How agent o11y differs from traditional o11y — Phil Hetzel, Braintrust

Agent observability differs fundamentally from traditional observability in scope, data characteristics, and required expertise; it must measure both technic...

2026-06-01 By Sean Weldon

Abstract

Agent observability represents a fundamental departure from traditional observability paradigms, necessitating novel architectural approaches and organizational structures to measure both technical performance and qualitative behavior in non-deterministic systems. While traditional observability focuses on uptime metrics and deterministic control flows using established tools, agent systems demand measurement of AI-specific quality dimensions across semi-structured traces that can exceed 1GB in size. This analysis examines the architectural, methodological, and organizational distinctions that characterize agent observability, including custom database designs employing write-ahead logs and full-text indexing frameworks, the convergence of observability and evaluation workflows, and the essential role of non-technical domain experts in assessment processes.
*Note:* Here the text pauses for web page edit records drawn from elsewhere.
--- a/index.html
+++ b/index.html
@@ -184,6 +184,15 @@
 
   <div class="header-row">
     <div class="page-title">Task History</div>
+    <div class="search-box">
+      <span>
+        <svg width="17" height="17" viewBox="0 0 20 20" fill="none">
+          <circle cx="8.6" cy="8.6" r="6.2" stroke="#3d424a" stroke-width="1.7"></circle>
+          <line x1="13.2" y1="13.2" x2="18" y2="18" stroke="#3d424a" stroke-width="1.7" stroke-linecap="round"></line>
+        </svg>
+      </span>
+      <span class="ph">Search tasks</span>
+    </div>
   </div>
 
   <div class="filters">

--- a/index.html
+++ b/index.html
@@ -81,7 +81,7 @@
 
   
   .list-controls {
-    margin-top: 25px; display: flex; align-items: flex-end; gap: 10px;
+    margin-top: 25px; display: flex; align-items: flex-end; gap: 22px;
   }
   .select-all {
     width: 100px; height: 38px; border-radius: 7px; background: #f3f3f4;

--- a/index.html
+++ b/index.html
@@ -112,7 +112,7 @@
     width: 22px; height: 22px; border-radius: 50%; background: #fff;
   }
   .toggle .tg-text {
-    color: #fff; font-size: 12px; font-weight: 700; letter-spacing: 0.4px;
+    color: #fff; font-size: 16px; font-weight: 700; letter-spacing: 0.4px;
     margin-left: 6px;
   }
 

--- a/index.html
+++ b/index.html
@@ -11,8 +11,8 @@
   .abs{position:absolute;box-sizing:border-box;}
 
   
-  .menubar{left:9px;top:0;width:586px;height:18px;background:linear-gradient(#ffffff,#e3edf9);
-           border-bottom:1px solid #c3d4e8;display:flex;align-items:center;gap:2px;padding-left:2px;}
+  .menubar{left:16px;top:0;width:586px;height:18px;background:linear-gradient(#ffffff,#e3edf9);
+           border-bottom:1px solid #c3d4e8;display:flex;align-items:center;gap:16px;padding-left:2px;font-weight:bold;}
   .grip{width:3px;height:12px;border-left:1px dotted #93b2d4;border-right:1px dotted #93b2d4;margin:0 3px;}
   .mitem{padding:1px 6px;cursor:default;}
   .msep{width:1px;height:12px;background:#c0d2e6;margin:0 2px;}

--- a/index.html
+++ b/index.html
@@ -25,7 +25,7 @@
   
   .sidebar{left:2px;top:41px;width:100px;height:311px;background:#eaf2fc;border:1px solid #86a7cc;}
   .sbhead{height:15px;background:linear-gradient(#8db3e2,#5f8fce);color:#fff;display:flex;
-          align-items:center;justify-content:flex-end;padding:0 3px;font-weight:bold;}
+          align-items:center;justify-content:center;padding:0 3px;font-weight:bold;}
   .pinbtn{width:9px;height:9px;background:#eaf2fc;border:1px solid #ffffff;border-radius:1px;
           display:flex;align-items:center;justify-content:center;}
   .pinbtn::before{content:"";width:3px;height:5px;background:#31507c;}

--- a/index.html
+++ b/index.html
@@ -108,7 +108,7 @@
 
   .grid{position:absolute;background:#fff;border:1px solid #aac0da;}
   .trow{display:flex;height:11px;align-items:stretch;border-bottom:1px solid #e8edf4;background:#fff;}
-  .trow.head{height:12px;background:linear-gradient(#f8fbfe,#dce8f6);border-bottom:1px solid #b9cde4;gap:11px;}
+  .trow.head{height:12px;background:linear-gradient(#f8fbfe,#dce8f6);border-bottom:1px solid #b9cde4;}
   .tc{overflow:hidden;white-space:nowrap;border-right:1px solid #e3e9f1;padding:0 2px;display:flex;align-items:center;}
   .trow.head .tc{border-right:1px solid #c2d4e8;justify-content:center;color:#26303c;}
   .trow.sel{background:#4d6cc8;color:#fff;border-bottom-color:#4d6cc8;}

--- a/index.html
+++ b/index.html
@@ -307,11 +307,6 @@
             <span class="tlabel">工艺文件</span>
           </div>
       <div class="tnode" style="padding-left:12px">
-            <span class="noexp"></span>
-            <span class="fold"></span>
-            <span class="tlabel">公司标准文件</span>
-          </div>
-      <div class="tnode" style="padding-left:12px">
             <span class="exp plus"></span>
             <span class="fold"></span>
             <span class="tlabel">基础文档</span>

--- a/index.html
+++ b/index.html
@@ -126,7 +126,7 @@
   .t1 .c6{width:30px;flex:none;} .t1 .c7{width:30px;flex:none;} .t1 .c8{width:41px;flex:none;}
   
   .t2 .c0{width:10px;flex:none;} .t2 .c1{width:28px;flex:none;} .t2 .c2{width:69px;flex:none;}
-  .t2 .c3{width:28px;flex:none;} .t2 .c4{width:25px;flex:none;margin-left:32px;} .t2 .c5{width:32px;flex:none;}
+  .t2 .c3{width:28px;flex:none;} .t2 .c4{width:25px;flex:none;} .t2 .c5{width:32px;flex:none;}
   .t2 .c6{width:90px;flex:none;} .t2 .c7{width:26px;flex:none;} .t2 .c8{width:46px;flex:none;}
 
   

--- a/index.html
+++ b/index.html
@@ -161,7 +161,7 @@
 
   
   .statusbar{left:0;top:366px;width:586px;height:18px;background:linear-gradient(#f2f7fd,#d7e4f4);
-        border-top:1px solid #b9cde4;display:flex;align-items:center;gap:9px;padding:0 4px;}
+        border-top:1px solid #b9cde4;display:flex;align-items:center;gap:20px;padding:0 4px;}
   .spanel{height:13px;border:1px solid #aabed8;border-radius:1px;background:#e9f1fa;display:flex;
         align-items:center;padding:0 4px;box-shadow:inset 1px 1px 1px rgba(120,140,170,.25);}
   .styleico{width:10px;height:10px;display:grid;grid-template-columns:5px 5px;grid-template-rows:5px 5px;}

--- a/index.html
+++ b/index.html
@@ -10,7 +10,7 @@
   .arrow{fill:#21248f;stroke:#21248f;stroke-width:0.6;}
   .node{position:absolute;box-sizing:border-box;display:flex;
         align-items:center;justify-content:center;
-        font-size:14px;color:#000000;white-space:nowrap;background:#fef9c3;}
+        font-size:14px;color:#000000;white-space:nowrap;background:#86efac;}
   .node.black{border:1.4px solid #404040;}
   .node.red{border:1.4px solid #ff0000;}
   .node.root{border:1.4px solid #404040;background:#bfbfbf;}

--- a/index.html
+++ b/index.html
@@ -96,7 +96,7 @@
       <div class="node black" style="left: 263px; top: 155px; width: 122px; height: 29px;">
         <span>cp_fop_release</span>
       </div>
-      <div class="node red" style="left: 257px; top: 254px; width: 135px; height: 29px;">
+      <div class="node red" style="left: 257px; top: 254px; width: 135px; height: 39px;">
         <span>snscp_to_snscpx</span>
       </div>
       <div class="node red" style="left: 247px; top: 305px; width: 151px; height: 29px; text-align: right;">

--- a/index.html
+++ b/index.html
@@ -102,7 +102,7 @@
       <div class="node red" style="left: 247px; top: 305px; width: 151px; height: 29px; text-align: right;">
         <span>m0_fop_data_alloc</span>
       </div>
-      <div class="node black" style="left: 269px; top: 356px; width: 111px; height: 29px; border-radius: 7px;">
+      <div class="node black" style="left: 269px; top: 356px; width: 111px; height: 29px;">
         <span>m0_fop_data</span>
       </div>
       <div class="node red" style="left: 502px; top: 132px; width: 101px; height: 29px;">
The findings demonstrate that effective agent observability requires purpose-built infrastructure capable of supporting simultaneous real-time and batch query patterns, unified evaluation frameworks that bridge production monitoring and offline experimentation, and cross-functional participation spanning technical and domain expertise.

1. Introduction

The proliferation of Large Language Model (LLM)-based agent systems has exposed fundamental limitations in traditional observability frameworks. Traditional observability—the practice of measuring system health through metrics, logs, and traces—was designed for deterministic applications with known control flows and constrained operational parameters. These systems prioritized uptime monitoring and technical performance measurement through established tools such as Grafana and Datadog, serving primarily technical personas focused on maintaining service availability.

However, the non-deterministic nature of agent systems, characterized by high behavioral variety and qualitative outcomes, demands a reconceptualization of observability itself. As Hetzel articulates, "Agents are non-deterministic, whereas applications are deterministic. The reason why we love LLMs so much is because they have high variety." This fundamental property introduces measurement challenges that extend beyond traditional metrics to encompass contextual grounding, tool usage appropriateness, and domain-specific compliance standards.

This synthesis examines the structural differences between traditional and agent observability across three critical dimensions: scope and metrics, technical architecture, and organizational participation. The central thesis posits that agent observability constitutes a distinct problem domain requiring specialized infrastructure, unified evaluation frameworks, and cross-functional expertise that bridges technical and domain knowledge. The analysis proceeds by establishing traditional observability foundations, delineating agent-specific requirements, examining architectural solutions implemented in production systems, and exploring the methodological convergence of observability with evaluation practices.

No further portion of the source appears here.